TRÍO SITKOVETSKY O CUANDO SE ROZA LA PERFECCIÓN.
Una jornada estelar, se vivió en la segunda fecha del Ciclo Internacional de Conciertos 2026 de la Fundación Beethoven con la presentación en el escenario del Teatro Municipal de Las Condes, del Trío Sitkovetsky, conjunto que simplemente deslumbró a los privilegiados que tuvimos ocasión de escucharlos.
El Trío Sitkovetsky en otra presentación foto triositkovetsky
El joven conjunto que fue distinguido como Trío residente de los Festivales Beethoven de Bonn, esta conformado por la pianista Wu Qian, el violinista Alexander Sitkovetsky y el violonchelista Isang Enders, mencionemos que han sido merecedores de múltiples premios internacionales, los que dan cuenta de la calidad que como conjunto se les reconoce.
Ellos deberían haber debutado en nuestro país el año 2019 pero el día del concierto ocurrió el estallido y el concierto debió ser cancelado, y ahora tal como lo señaló el violinista, estaban pagando la deuda.
Y vaya que sí la pagaron, su presentación fue sin duda alguna, de lo mejor que se ha escuchado en los últimos años, en cuanto a conjuntos extranjeros se trata.
Descanso durante un ensayo. foto fundacionbeethoven
Creemos que ellos representan la esencia de lo que debe ser un conjunto de cámara, esto es, que cada uno es parte indisoluble del todo, y en ese objetivo cada intérprete aboga por el éxito grupal, en ningún momento se percibe que alguien pretenda un protagonismo ajeno a los propósitos de la obra, y el virtuosismo, que le sobra a cada uno, está al servicio de la partitura, este detalle sin duda es factor del éxito que consiguen.
A una afinación perfecta, se añade un acabado estudio estilístico, que lo traducen en fraseos y articulaciones de total coherencia, a un estricto balance instrumental tanto como a un manejo de progresiones dinámicas cuidadosamente medidas. El sonido es siempre hermoso, cálido, brillante u opaco según se requiera, sus forte tienen sustancia y peso, y sus pianissimo son de una levedad impresionante, todo en medio de unas progresiones expresivas que emocionan o electrizan.
El Trío Sitkovetsky finalizando una obra. foto triositkovetsky
Solo tres contrastantes compositores incluyeron en el programa, nos referimos a Haydn, Smetana y Ravel.
La presentación se inició con el hermoso Trío Nº 36 en Mi bemol mayor del prolífico Franz Joseph Haydn, obra en la que al igual que en otras de la misma combinación, el piano tiene una fundamental relevancia, permitiendo apreciar toda la musicalidad y virtuosismo de Wu Qian, mientras que chelo y violín son el complemento que cierra el círculo, la versión fue impecable en estilo.

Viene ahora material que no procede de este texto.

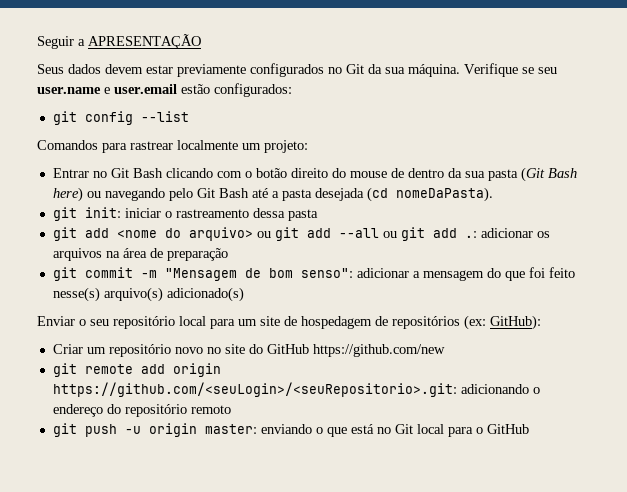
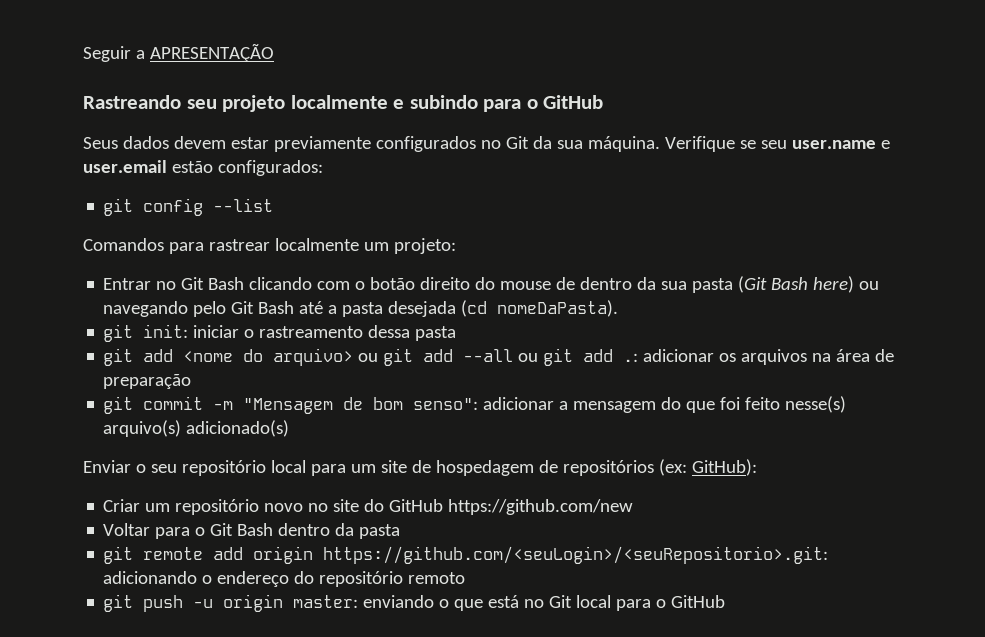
(201, 41) none -> [83,95,604,112] // Rastreando seu projeto localmente e subindo para o GitHub
(445, 350) none -> [103,523,401,539] // Voltar para o Git Bash dentro da pasta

Un vuelco en carácter alejado de la luminosidad de Haydn, es el Trío en Sol menor de Bedrich Smetana la segunda obra de su presentación, en el los visitantes aumentaron el peso sonoro, en sutiles juegos imitativos o de interactivos diálogos que realzaron lo melódico del compositor checo.
La obra posee un aura dramática -producto de tragedias familiares-, que va desde la desolación a la ira, es técnicamente muy compleja y desafiante para los intérpretes debido a sus enormes exigencias, esta fue objeto de una versión emocional y de contundente virtuosismo, cuyo último movimiento Presto, simplemente dejó en vilo a los espectadores, los que al finalizar la ovacionaron larga y merecidamente.
El Trío Sitkovetsky. foto triositkovetsky
El excepcional programa finalizó con una contundente versión del Trío en La menor de Maurice Ravel, obra de sorprendente madurez, a pesar del apuro conque la concretó; como se sabe su autor inició la composición en 1914, al iniciarse la Primera Guerra Mundial, entonces Ravel decidió alistarse en el ejército por lo que la obra la finalizó solo en cinco meses, no obstante esta refleja todas las virtudes del compositor, atisbos de modernidad, algo del impresionismo y las características propias de sus obras, en ritmo, texturas instrumentales entre otras, la versión que mostró una vez más la extraordinaria calidad de los visitantes, fue aclamada por un público rendido ante la soberbia versión.
Como bien dijo alguien, “no parecía concierto en vivo, era una verdadera grabación”, del que será tal vez, el mejor o uno de los mejores conciertos del año.